Cichy Fragles

skocz do treści

Dziesięć lat po akcesji

Dodane: 1 maja 2014, w kategorii: Polityka


(obrazek via Blog de Bart)

W czasach, kiedy rozstrzygała się kwestia naszego wejścia do UE, udzielałem się aktywnie na różnych forach politycznych (człowiek młody, to i głupi). Bywalcy tych forów prezentowali pełne spektrum poglądów od prawicy umiarkowanej, przez prawicę radykalną, aż po prawicę psychiatryczną, więc szybko dorobiłem się wśród nich opinii skrajnego eurofanatyka.
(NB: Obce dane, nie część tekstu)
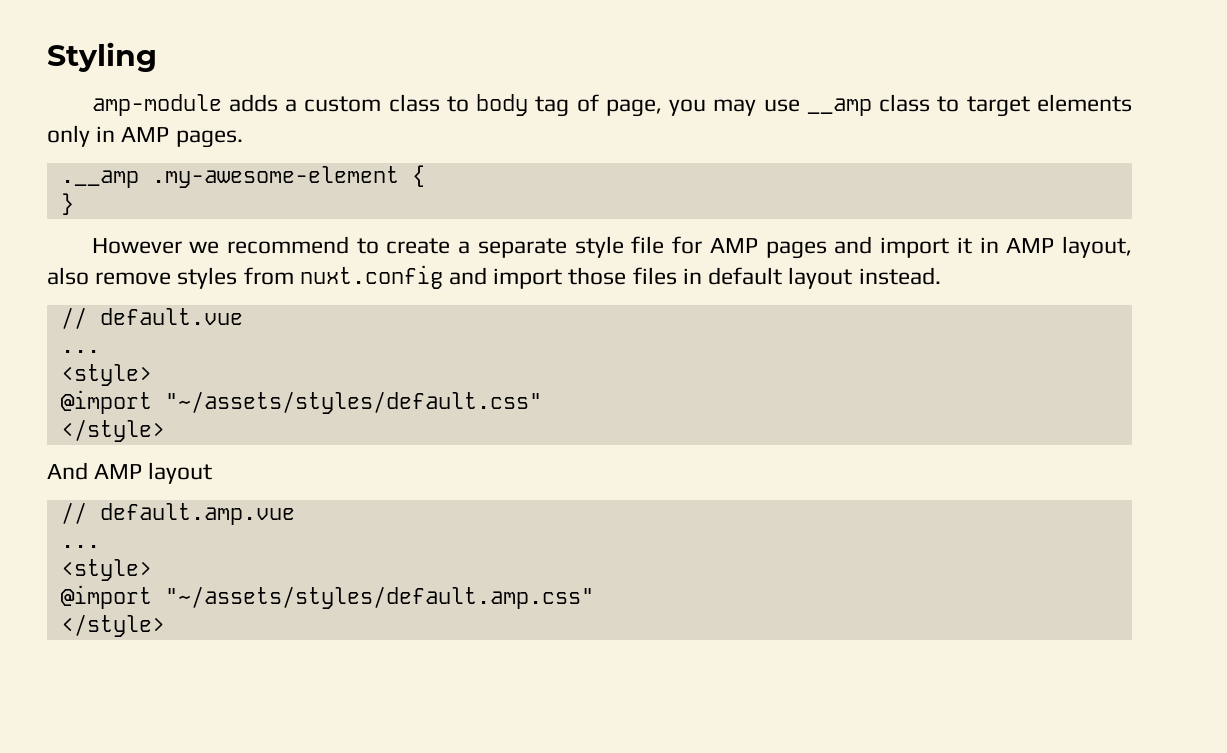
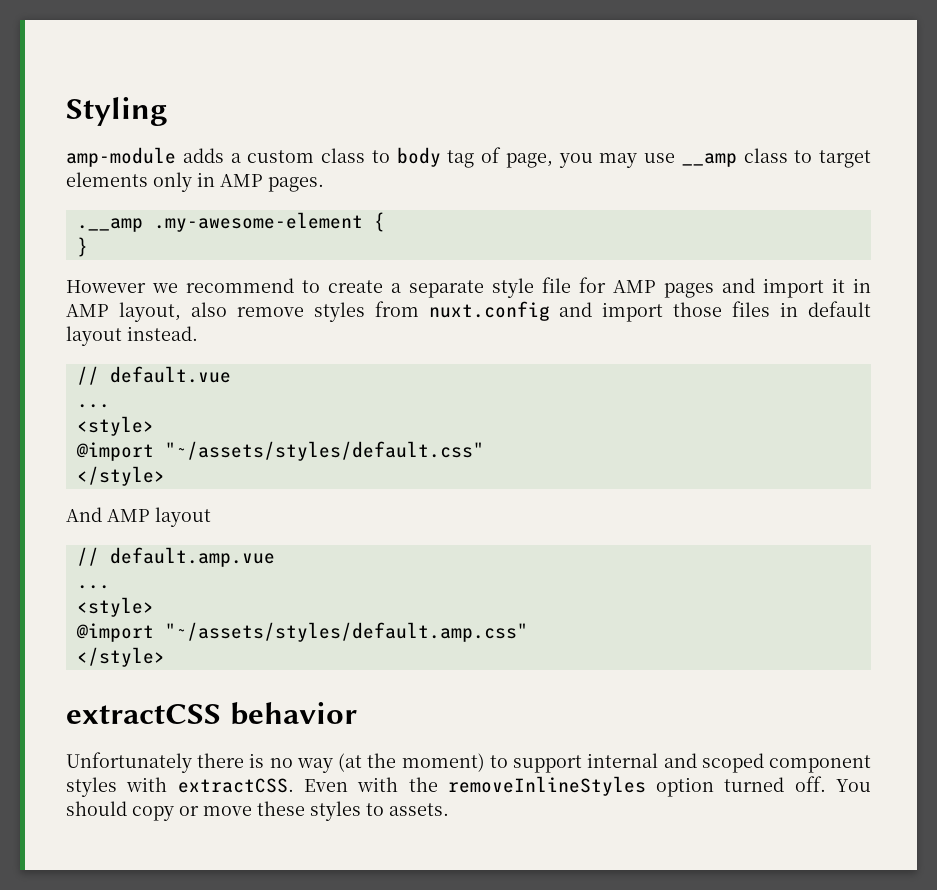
(165, 625) none -> [66,702,357,725] [66,752,872,773] [66,776,871,797] [66,801,449,821] // extractCSS behavior // Unfortunately there is no way (at the moment) to support internal and scoped component styles with extractCSS. Even with the removeInlineStyles option turned off. You should copy or move these styles to assets.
Miałem bowiem czelność nie tylko popierać wejście do UE (co samo w sobie ocierało się o zdradę narodu), ale jeszcze twierdzić z uporem maniaka, że nie zostaniemy przez nią wynarodowieni, że nie upadnie nasza gospodarka ani nawet rolnictwo, że nie wykupią naszej drogocennej piastowskiej ziemi, że nie narzucą nam legalizacji aborcji i eutanazji, ba – że nawet nie będziemy płatnikiem netto! Podważałem zatem prawdy z gatunku oczywistych i robiłem to nawet zasypywany bezdyskusyjnymi dowodami, że się mylę. Beznadziejny przypadek po prostu.

Nawet ja uznałbym jednak za skrajnego optymistę kogoś, kto by mi wtedy powiedział, że za dziesięć lat będziemy unijnym liderem pod względem łącznego wzrostu PKB, że będziemy największym beneficjentem netto unijnego budżetu, że dwa kolejne budżety przyniosą nam dodatkowy wzrost wynegocjowanych funduszy, że będziemy przy okazji wzorem sprawności w ich wydawaniu, że uzyskamy silną pozycję w centrum UE, że nasz premier będzie wymieniany wśród kandydatów na jej przywódcę, że antyunijne ugrupowania znikną ze sceny politycznej…

A gdyby ten ktoś jeszcze dodał, że na Ukrainie wycofanie się władzy z podpisania układu stowarzyszeniowego spowoduje masowe protesty, które przerodzą się w rewolucję, a porozumienie między władzą i opozycją wynegocjuje polsko-niemiecka misja dyplomatyczna – pewnie bym takiego cudaka zabił śmiechem.

Fora, na których się udzielałem, zdążyły przez te lata poznikać z sieci, ewentualnie poznikali ich ówcześni bywalcy, więc już nie mam jak ich wyśmiać za niegdysiejsze czarne prognozy – i to jest w tym wszystkim jedynym minusem:-).